Prompt learning [64] is proposed to overcome the limitation of full-parameter fine-tuning from the data utilization perspective. It reformulates the downstream tasks as the conditional language modeling form with a textual prompt as task instruction. This could effectively bridge the gap between model pre-training and adaptation for PTMs. Moreover, it incorporates the prior knowledge of domain experts into the model adaptation phase by elaborately designing the textual prompt, which can be viewed as feature engineering toward PTMs. Therefore, prompt learning can significantly reduce the requirements of extensive training data in the model adaptation phase while maintaining good performance.

Prompt learning is inspired by the in-context learning ability in GPT-3 [7]. In-context learning regards PTMs as a black box and utilizes the input to describe the downstream task with a task instruction and some optional examples to PTMs. It hopes PTMs to learn to proceed with the downstream task from the given descriptive context without updating the model parameters. Taking the English-to-Chinese translation task as an example, as shown in Fig. 5.20, in-context learning can be divided into two levels: (1) task instruction learning, which adds a task instruction (Translate English to Chinese) in front of the translated text sequence and requires the PTMs to perform zero-shot learning, and (2) example learning, which also adds some task examples besides the task instruction and requires the PTMs to perform few-shot learning based on the task-related context.

Fig. 5.20
A chart of the task instruction learning and an example of learning. The task instruction learning has input as cheese which is translated into Chinese. The example learning has inputs of the sea otter, peppermint, giraffe, and cheese which is translated into Chinese.

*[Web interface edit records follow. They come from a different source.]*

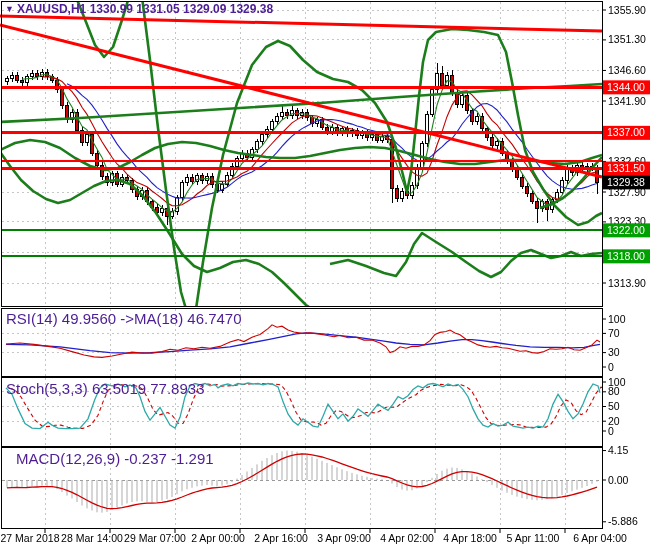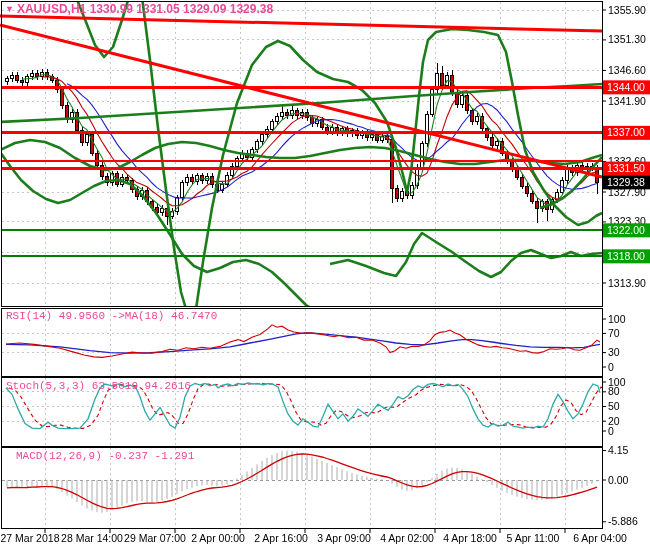--- a/index.html
+++ b/index.html
@@ -1,22 +1,22 @@
 <!DOCTYPE html>
 <html><head>
 <meta charset="utf-8">
 <style>
   html,body{margin:0;padding:0;background:#fff;}
   #chart-root{position:relative;width:650px;height:550px;background:#fff;overflow:hidden;
     font-family:"Liberation Sans",sans-serif;}
   #chart-svg{position:absolute;left:0;top:0;}
-  .overlay{position:absolute;color:#ec4899;white-space:nowrap;}
+  .overlay{position:absolute;color:#4c1d95;white-space:nowrap;}
   #title-bar{left:5px;top:2px;font-size:12px;font-weight:bold;}
   #title-bar .dd{font-size:9px;vertical-align:1px;margin-right:3px;}
-  .pane-label{font-size:11px;font-family:Liberation Mono, monospace;}
+  .pane-label{font-size:15px;}
   #rsi-label{left:6px;top:310px;}
   #stoch-label{left:6px;top:380px;}
   #macd-label{left:16px;top:450px;}
 </style>
 </head>
 <body>
 
 <div id="chart-root">
   <svg id="chart-svg" width="650" height="550" style="font-family:&quot;Liberation Sans&quot;,sans-serif;">
       <defs>
@@ -569,15 +569,15 @@
         <text font-size="10.5" fill="#000000" text-anchor="middle" x="281" y="542">2 Apr 16:00</text>
         <text font-size="10.5" fill="#000000" text-anchor="middle" x="344" y="542">3 Apr 09:00</text>
         <text font-size="10.5" fill="#000000" text-anchor="middle" x="407" y="542">4 Apr 02:00</text>
         <text font-size="10.5" fill="#000000" text-anchor="middle" x="470" y="542">4 Apr 18:00</text>
         <text font-size="10.5" fill="#000000" text-anchor="middle" x="533" y="542">5 Apr 11:00</text>
         <text font-size="10.5" fill="#000000" text-anchor="middle" x="600" y="542">6 Apr 04:00</text>
       </g>
     </svg>
   <div id="title-bar" class="overlay"><span class="dd">▼</span><span>XAUUSD,H1</span>&nbsp;<span>1330.99 1331.05 1329.09 1329.38</span></div>
   <div id="rsi-label" class="overlay pane-label">RSI(14) 49.9560  -&gt;MA(18) 46.7470</div>
-  <div id="stoch-label" class="overlay pane-label">Stoch(5,3,3) 63.5019 94.2616</div>
+  <div id="stoch-label" class="overlay pane-label">Stoch(5,3,3) 63.5019 77.8933</div>
   <div id="macd-label" class="overlay pane-label">MACD(12,26,9) -0.237 -1.291</div>
 </div>
 
 </body></html>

The illustration of task instruction learning and example learning of in-context learning. The figure is redrawn according to Fig. 2.1 from OpenAI’s GPT-3 paper [7]

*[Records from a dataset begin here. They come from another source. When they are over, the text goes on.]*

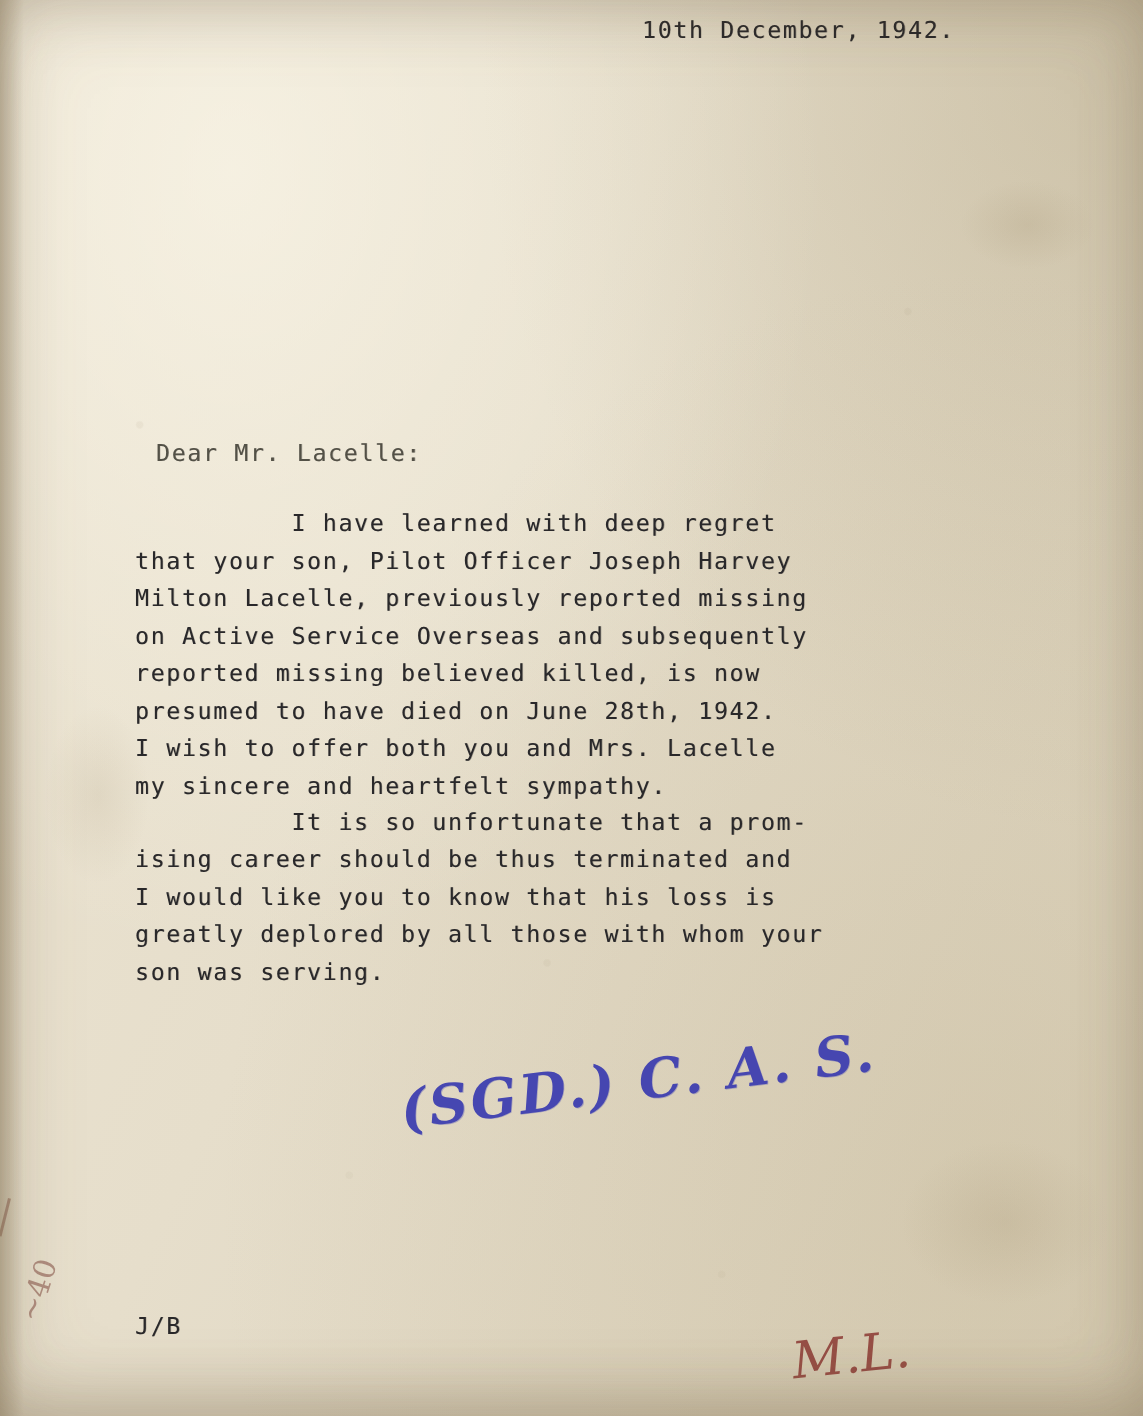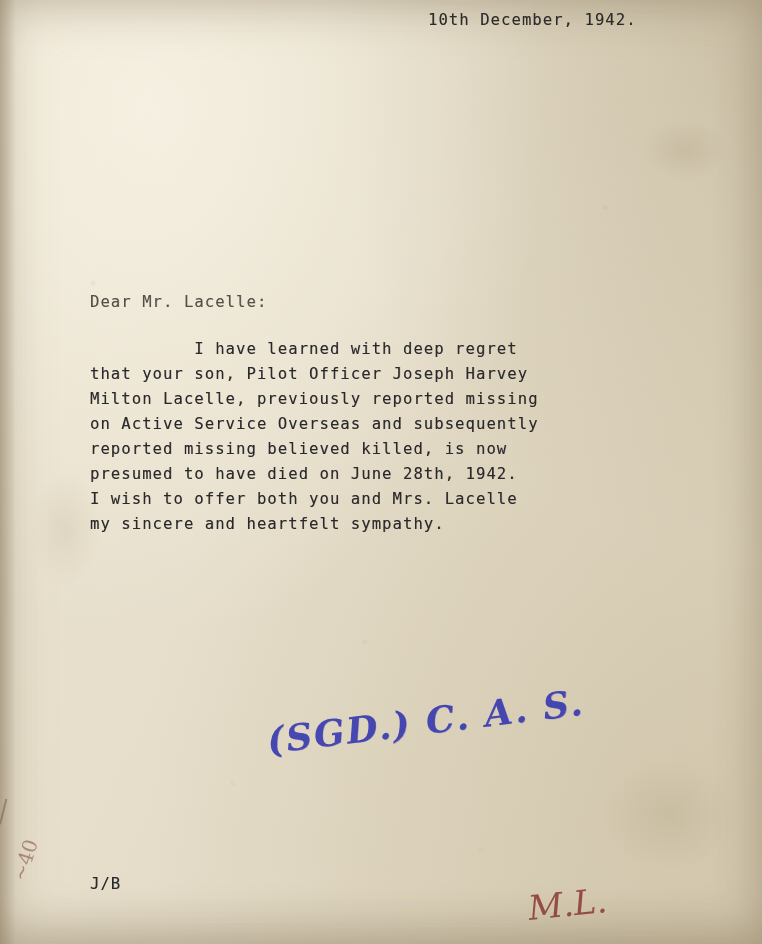--- a/index.html
+++ b/index.html
@@ -65,21 +65,21 @@
 
   #date-line { top: 8px; left: 428px; }
   #address-block { top: 202px; left: 90px; }
   #salutation { top: 290px; left: 90px; }
   #para-one { top: 337px; left: 90px; }
   #para-two { top: 536px; left: 90px; }
   #closing { top: 669px; left: 298px; }
   #signature-block { top: 825px; left: 265px; text-align: center; }
   #initials { top: 872px; left: 90px; }
 
-  .faded { color: #3a382f; opacity: .86; }
+  .faded { color: #3a382f; opacity: .86; margin-left: 14px; }
 
   
   .sgd-stamp {
     position: absolute;
     top: 700px;
     left: 266px;
     font-family: "DejaVu Serif", "Liberation Serif", serif;
     font-size: 36px;
     font-weight: 700;
     font-style: italic;
@@ -144,20 +144,25 @@
 
   <div class="typed" id="para-one">          I have learned with deep regret
 that your son, Pilot Officer Joseph Harvey
 Milton Lacelle, previously reported missing
 on Active Service Overseas and subsequently
 reported missing believed killed, is now
 presumed to have died on June 28th, 1942.
 I wish to offer both you and Mrs. Lacelle
 my sincere and heartfelt sympathy.</div>
 
+  <div class="typed" id="para-two">          It is so unfortunate that a prom-
+ising career should be thus terminated and
+I would like you to know that his loss is
+greatly deplored by all those with whom your
+son was serving.</div>
 
 
   <div class="sgd-stamp">(SGD.) C. A. S.</div>
 
 
   <div class="typed" id="initials">J/B</div>
 
   <div class="ink-scrawl">M.L.</div>
 
   <div class="margin-mark-a"></div>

In-context learning provides a flexible way to utilize PTMs, with which we can describe many possible tasks, from text classification, named entity recognition, and question answering to machine translation. The experimental results in GPT-3 show that large PTM with in-context learning can even achieve better performance compared with the full-parameter fine-tuning in small PTMs.

From the fantastic results of in-context learning in GPT-3, researchers realize that we can stimulate PTMs’ specific functionalities with textual prompts. After that, many researchers focus on exploring how to better stimulate PTMs with textual prompts, i.e., prompt learning. As shown in Fig. 5.21, prompt learning has two essential parts, including task instruction, which is a textual prompt (The movie is [MASK]) to stimulate the specific functionalities of PTMs for the downstream tasks, and task verbalizers, which maps the output words of the language modeling head to label space of the target task. Therefore, the research work on prompt learning focuses on how to design the optimal task instruction prompts and task verbalizers for downstream tasks.

Fig. 5.21
An illustration of prompt learning. The full parameter fine-tuning includes an input text sequence that goes to a pre-trained model which gives a classifier and generates a label. The prompt learning includes input text with a task instruction that feeds to the pre-trained model and further goes to L M head to vocab and to the label.

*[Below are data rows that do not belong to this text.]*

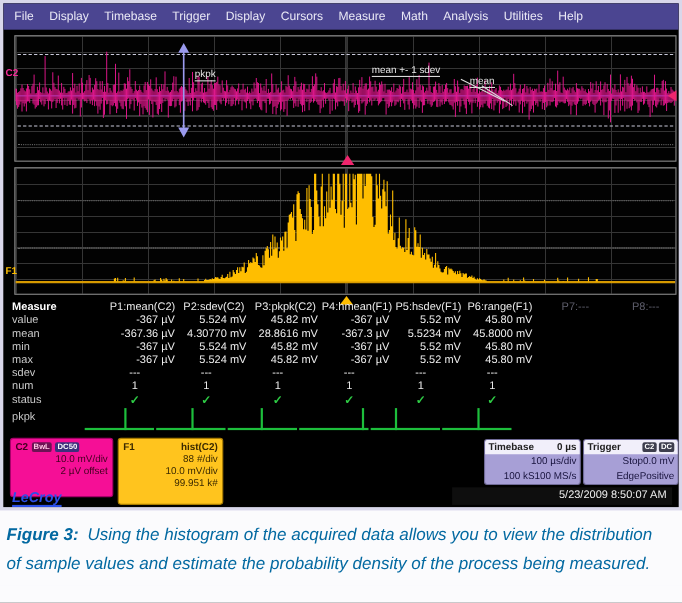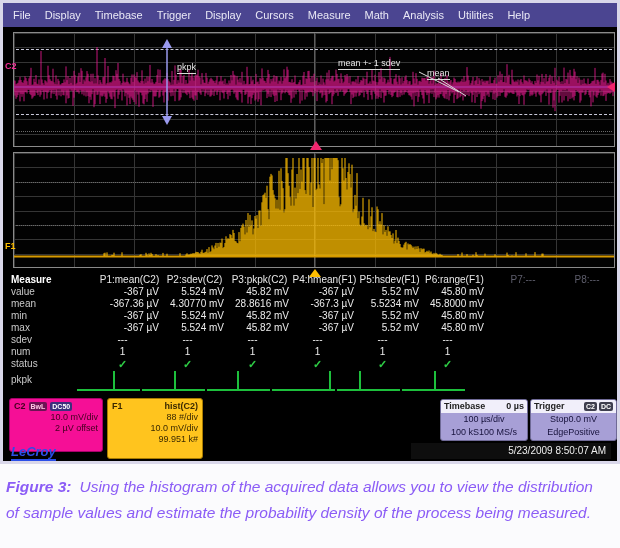--- a/index.html
+++ b/index.html
@@ -63,31 +63,31 @@
   .badge-dc50{background:#3d2f7c;color:#fff;}
   #box-c2 .rline{text-align:right;}
   #box-f1{left:104px;top:395px;width:96px;height:61px;background:#ffc41e;border:1px solid #a87c00;color:#3b2a00;padding:2px 4px;}
   #box-f1 .hdr{display:flex;justify-content:space-between;font-weight:bold;}
   #box-f1 .rline{text-align:right;}
   .sysbox{background:#a79fd6;border:1px solid #6f6a96;color:#17123c;}
   #box-tb{left:437px;top:396px;width:88px;height:42px;}
   #box-trg{left:527px;top:396px;width:87px;height:42px;}
   .sysbox .shdr{display:flex;justify-content:space-between;align-items:center;background:#f1effa;color:#222;
     font-weight:bold;padding:0 3px;height:13px;border-radius:2px 2px 0 0;}
-  .sysbox .srow{display:flex;justify-content:center;padding:0 3px;line-height:13px;}
+  .sysbox .srow{display:flex;justify-content:flex-end;padding:0 3px;line-height:13px;}
   .badge-dark{background:#3e3e4e;color:#fff;font-size:7px;border-radius:2px;padding:0 2px;line-height:9px;font-weight:bold;}
   .hdr-badges{display:flex;gap:2px;}
 
   .timestamp{position:absolute;right:6px;top:440px;width:200px;height:16px;background:#0e0e0e;
     color:#efefef;font-size:10px;text-align:right;line-height:16px;padding-right:5px;box-sizing:border-box;}
   .logo{position:absolute;left:8px;top:441px;color:#2b4fe8;font-size:13px;font-weight:bold;font-style:italic;
     border-bottom:2px solid #2b4fe8;padding-bottom:0;}
 
   
-  .caption{padding:10px 10px 6px 6px;color:#8b5cf6;font-size:15.5px;line-height:26px;font-style:italic;width:596px;}
+  .caption{padding:10px 10px 6px 6px;color:#0369a1;font-size:15.5px;line-height:26px;font-style:italic;width:596px;}
   .caption .cap-label{font-weight:bold;margin-right:8px;}
 </style>
 </head>
 <body>
 
 <div class="frame">
   <div class="scope">
 
     <div class="menubar" id="menubar">
         <span class="menu-item">File</span>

An example of prompt learning

Task Instruction Design

Task instruction design aims to find the optimal task instruction prompts that can achieve the best performance in the downstream tasks. It can be divided into three categories, including manual, automatic, and knowledgeable methods.

Manual Design

Early works [7, 19, 77, 120] usually design the task instruction prompts manually, based on the intuition of human experts. Although manual design methods are simple and effective, they still have two significant limitations: first, they require much time and expert experience. Second, the optimal task instruction prompts are highly related to specific PTMs and task datasets, and even experts may fail to find the optimal task instruction prompts.

Automatic Design

Later, automatic design methods are proposed to learn or find the optimal task instruction prompts automatically. We categorize them into two typical types: (1) generate-then-rank. It first generates a candidate set of task instruction prompts by prompt mining [47], prompt paraphrasing [40, 122], or prompt generation [5, 28] and then ranks the best one according to the performance in the downstream tasks. (2) Gradient-based search. It searches over all words in the vocabulary to find short task instructions that can stimulate the specific PTMs to generate the target output of the downstream tasks according to the gradients [95, 106].

Knowledgeable Design

Knowledgeable design methods further incorporate external knowledge into the task instruction prompts. For example, Han et al. [38] propose prompt tuning with rules (PTR) to handle text classification tasks. It applies logic rules to guide the construction of task instruction prompts, encoding the prior knowledge of each class into prompt learning. Besides, Chen et al. [9] propose to insert the type markers in front of the head and tail entities to incorporate the entity type knowledge and insert a soft word with the average embeddings of the relation descriptions between the head and tail entities to incorporate the relation knowledge.

Task Verbalizer Design

Task verbalizer design aims to find the optimal label word space of the verbalizer, i.e., the optimal words in the output vocabulary to map to the label words. Similar to task instruction design, it can also be divided into manual, automatic, and knowledgeable methods.

Manual Design

Early manual task instruction designs usually accompany manual task verbalizer designs [19, 77, 120]. They ask the experienced experts to select the optimal words in the vocabulary as the task verbalizer, which is often based on specific downstream tasks such as sentiment classification, named entity recognition, etc. For example, as shown in Fig. 5.21, for sentiment analysis, it usually maps the probability of the word great into the probability of the positive sentiment and the probability of the word terrible to the negative sentiment.

Automatic Design

After early manual designs, researchers have devoted much effort to automating the task verbalizer design. Its most typical form is to find a candidate word set by paraphrasing [47], searching [92], or generation [28, 121] that maps to task labels. After that, different from task instruction design, task verbalizer design usually selects the top-k candidate words/phrases as the verbalizer and sums up their probabilities as the label probabilities. The reason is that a task label may have multiple expressions in language. For example, we can describe that The movie is great/interesting/fantastic/awesome, and they are all mapped to positive sentiment.

Knowledgeable Approaches

Knowledgeable task verbalizer design aims to utilize external knowledge information to help design or learn the label word space in the verbalizer. Hu et al. [44] first propose to utilize external knowledge bases to help to expand the verbalizer’s label word space. Specially, for topic classification, they utilize the external topic-related vocabulary, and for sentiment classification, they use an external sentiment vocabulary to help expand the candidate words mapping to the label space of the verbalizer. Moreover, Cui et al. [18] extend the label word space from discrete words into soft embeddings and learn prototype vectors as verbalizers by self-supervised contrastive learning. Ding et al. [21] also learn to prototype vectors for entity typing tasks by self-supervised learning.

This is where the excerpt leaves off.